■ WHAT YOU WILL DO ■
Every picture should be left out, but the lines below must be repeated exactly.

(Entries taken from a collection)
________________________________________

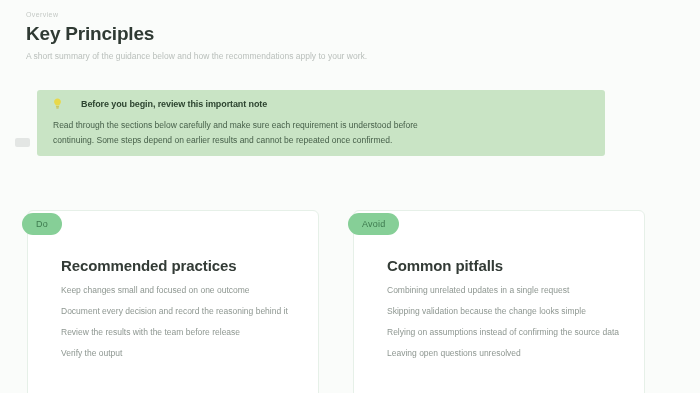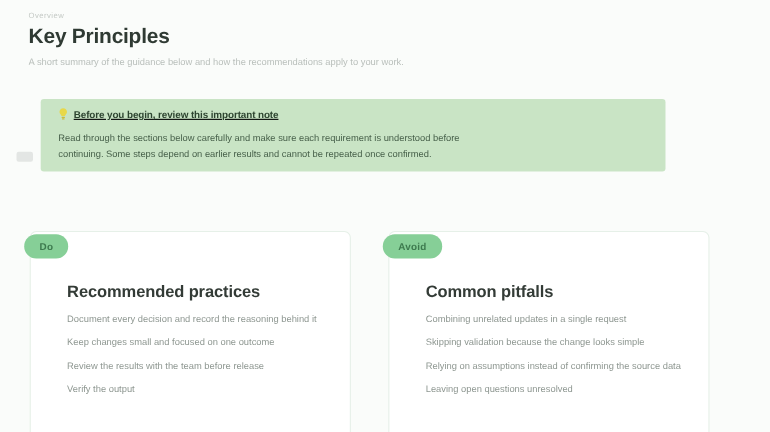--- a/index.html
+++ b/index.html
@@ -70,9 +70,8 @@
   .callout-head {
     display: flex;
     align-items: flex-start;
-    gap: 5px;
+    gap: 19px;
     height: 13px;
-    text-decoration: underline;
   }
 
   .bulb-icon {

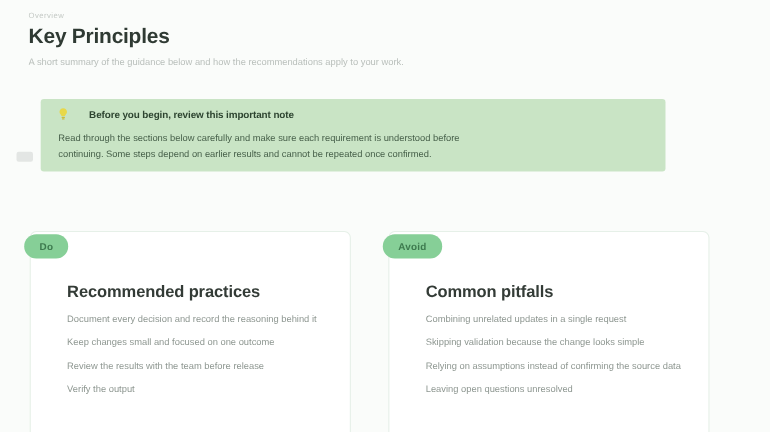--- a/index.html
+++ b/index.html
@@ -147,7 +147,7 @@
 
   .card-badge-label {
     font-size: 9px;
-    font-weight: bold;
+    font-weight: normal;
     color: #3d7a4e;
     line-height: 22px;
     white-space: nowrap;

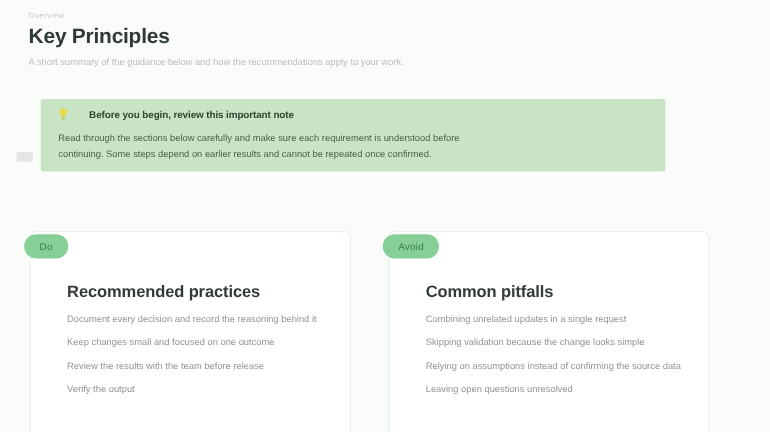--- a/index.html
+++ b/index.html
@@ -207,8 +207,8 @@
       <span class="card-badge-label">Do</span>
     </div>
     <div class="card-heading">Recommended practices</div>
+    <div class="card-item">Keep changes small and focused on one outcome</div>
     <div class="card-item">Document every decision and record the reasoning behind it</div>
-    <div class="card-item">Keep changes small and focused on one outcome</div>
     <div class="card-item">Review the results with the team before release</div>
     <div class="card-item">Verify the output</div>
   </div>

________________________________________

■ RESPONSE ■
--- a/index.html
+++ b/index.html
@@ -70,9 +70,8 @@
   .callout-head {
     display: flex;
     align-items: flex-start;
-    gap: 5px;
+    gap: 19px;
     height: 13px;
-    text-decoration: underline;
   }
 
   .bulb-icon {

--- a/index.html
+++ b/index.html
@@ -147,7 +147,7 @@
 
   .card-badge-label {
     font-size: 9px;
-    font-weight: bold;
+    font-weight: normal;
     color: #3d7a4e;
     line-height: 22px;
     white-space: nowrap;

--- a/index.html
+++ b/index.html
@@ -207,8 +207,8 @@
       <span class="card-badge-label">Do</span>
     </div>
     <div class="card-heading">Recommended practices</div>
+    <div class="card-item">Keep changes small and focused on one outcome</div>
     <div class="card-item">Document every decision and record the reasoning behind it</div>
-    <div class="card-item">Keep changes small and focused on one outcome</div>
     <div class="card-item">Review the results with the team before release</div>
     <div class="card-item">Verify the output</div>
   </div>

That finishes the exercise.